====== DATASET RECORDS

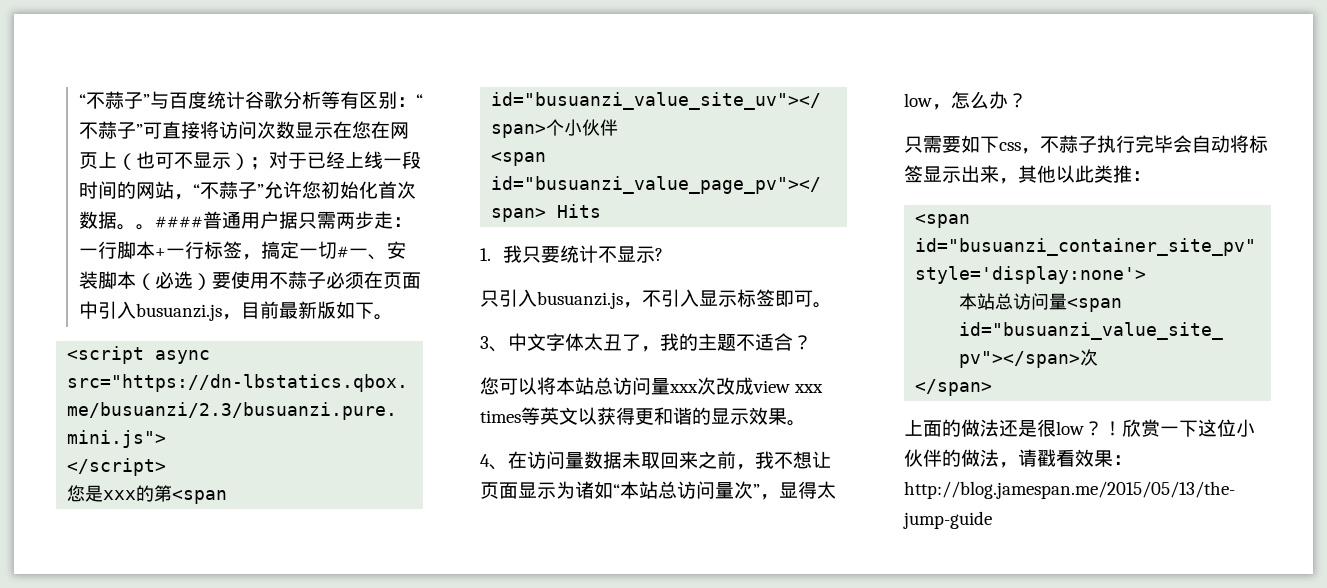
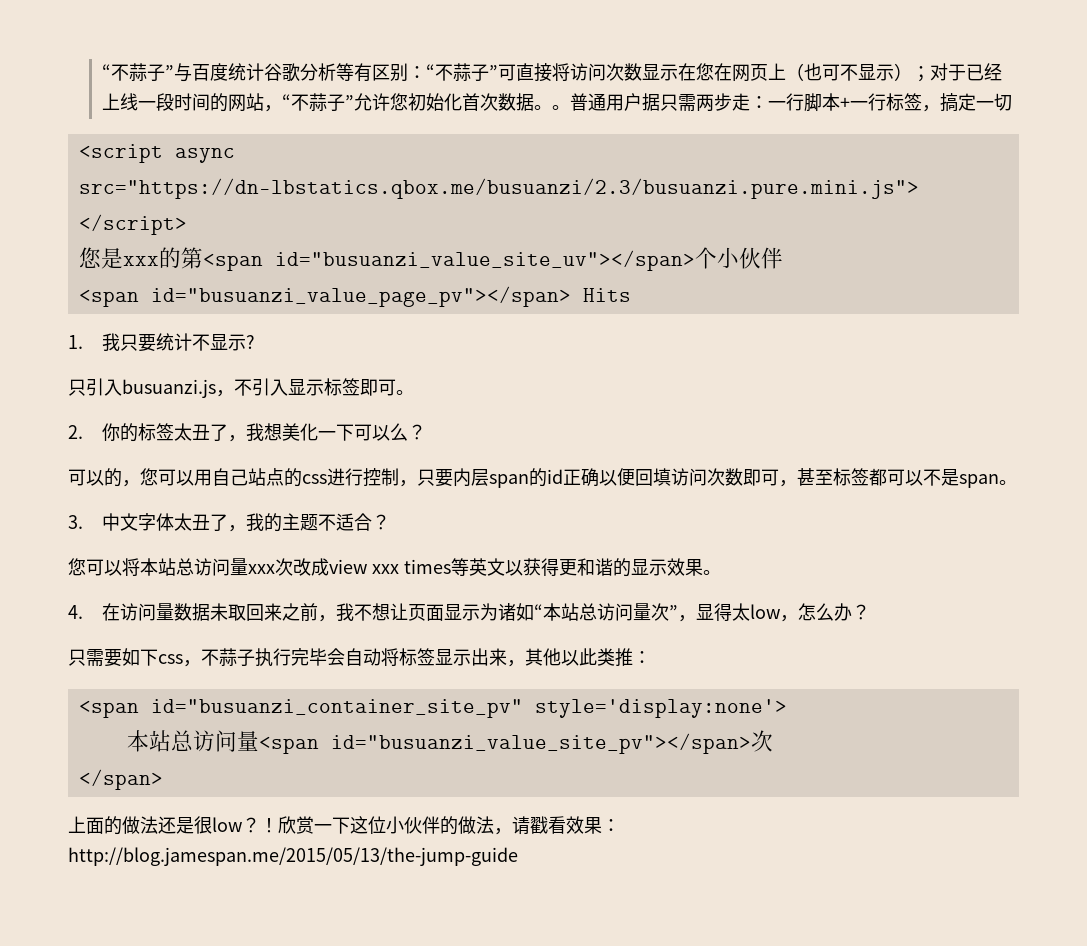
[154,216,203,228] #### -> (570, 107) none
[336,241,406,260] [78,271,421,290] [78,301,393,321] #一、安装脚本（必选）要使用不蒜子必须在页面中引入busuanzi.js，目前最新版如下。 -> (1012, 102) none
[480,336,508,352] 3、 -> [68,423,426,442] [68,468,1017,488] [68,515,83,529] 2.你的标签太丑了，我想美化一下可以么？ // 可以的，您可以用自己站点的css进行控制，只要内层span的id正确以便回填访问次数即可，甚至标签都可以不是span。 // 3.
[480,454,508,470] 4、 -> [68,605,83,619] 4.

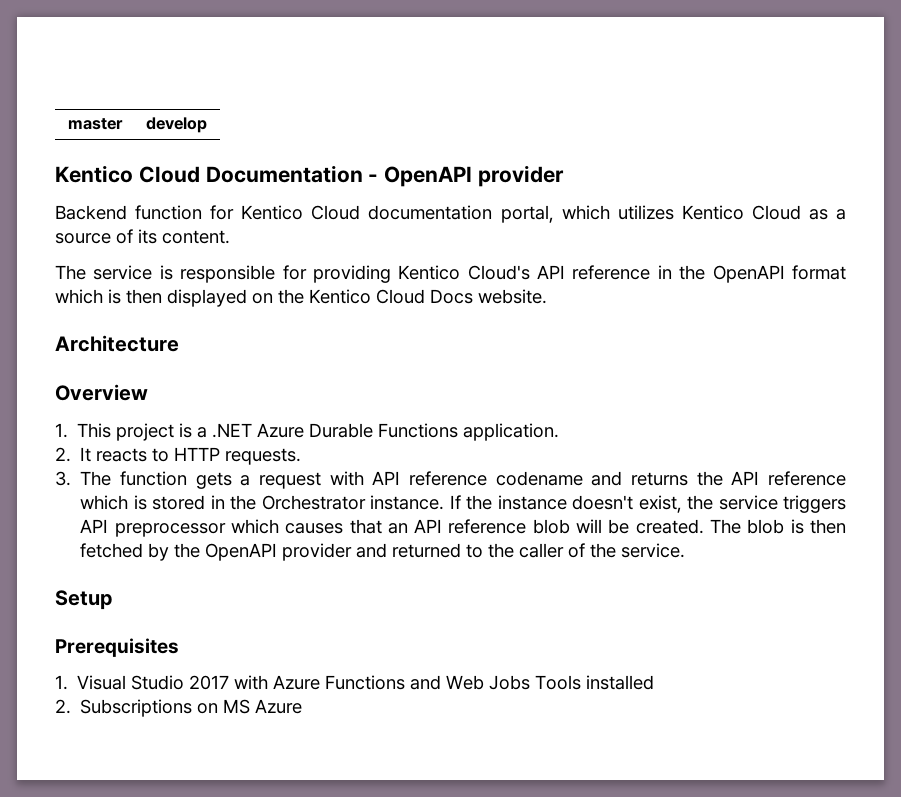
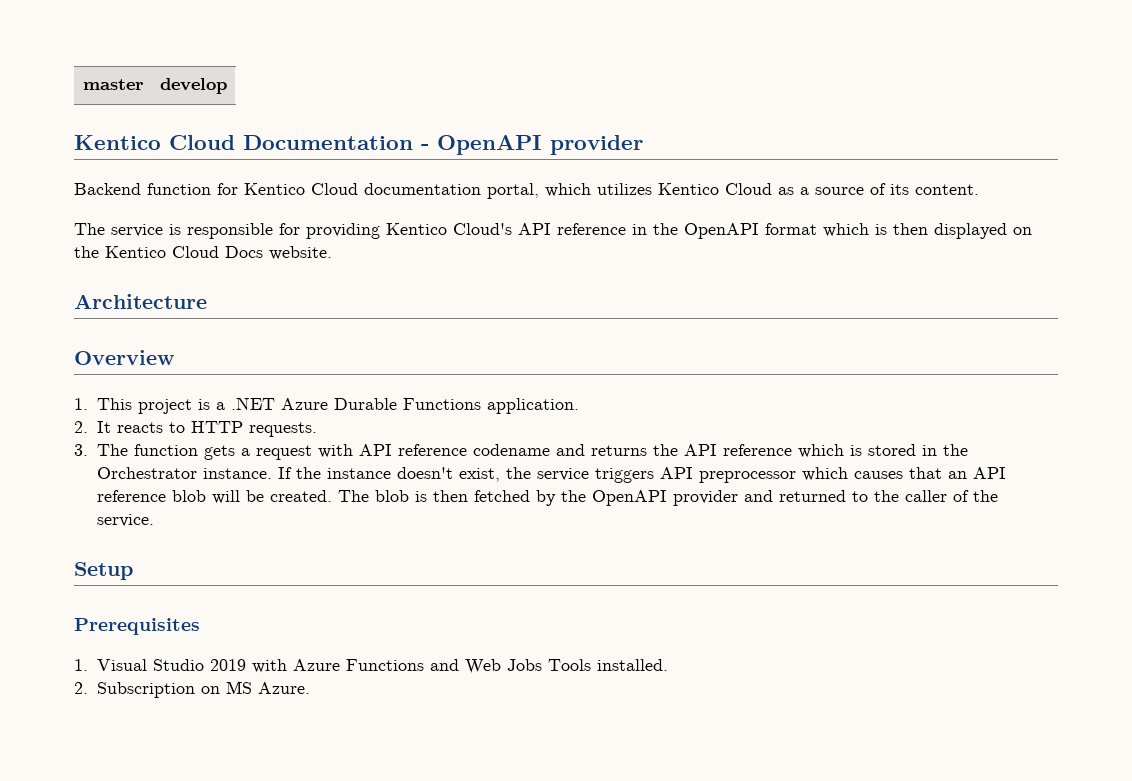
[189,675,230,690] 2017 -> [209,659,246,671] 2019
[586,675,655,690] [55,699,193,717] installed // 2. Subscriptions -> [596,659,668,671] [74,682,195,698] installed. // 2. Subscription
[255,699,303,714] Azure -> [257,682,310,694] Azure.

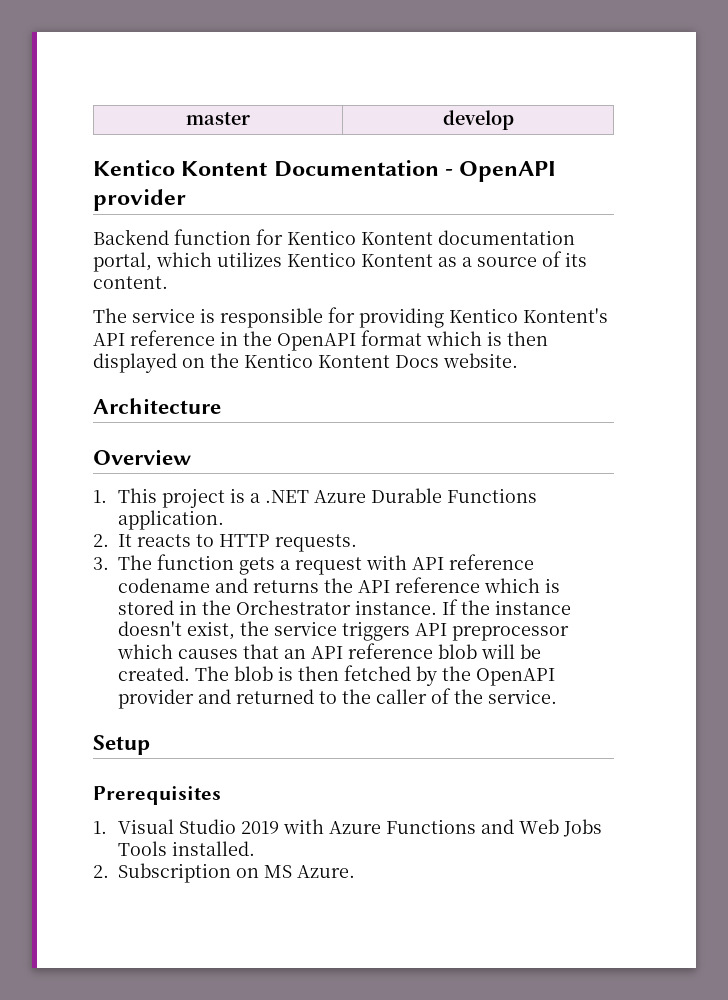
[169,135,235,150] Cloud -> [181,161,268,176] Kontent
[311,183,358,195] Cloud -> [361,232,433,245] Kontent
[725,183,772,195] Cloud -> [361,254,433,267] Kontent
[453,223,512,235] Cloud's -> [523,308,608,323] Kontent's
[172,246,219,258] Cloud -> [318,355,390,368] Kontent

============

WHAT THE EXERCISE ASKS:
Retype the lines above exactly as they appear, from the line containing "[480,336,508,352] 3、 ->" through the line containing "[189,675,230,690] 2017 ->", and leave out any pictures.

FINISHED EXERCISE:
[480,336,508,352] 3、 -> [68,423,426,442] [68,468,1017,488] [68,515,83,529] 2.你的标签太丑了，我想美化一下可以么？ // 可以的，您可以用自己站点的css进行控制，只要内层span的id正确以便回填访问次数即可，甚至标签都可以不是span。 // 3.
[480,454,508,470] 4、 -> [68,605,83,619] 4.

[189,675,230,690] 2017 -> [209,659,246,671] 2019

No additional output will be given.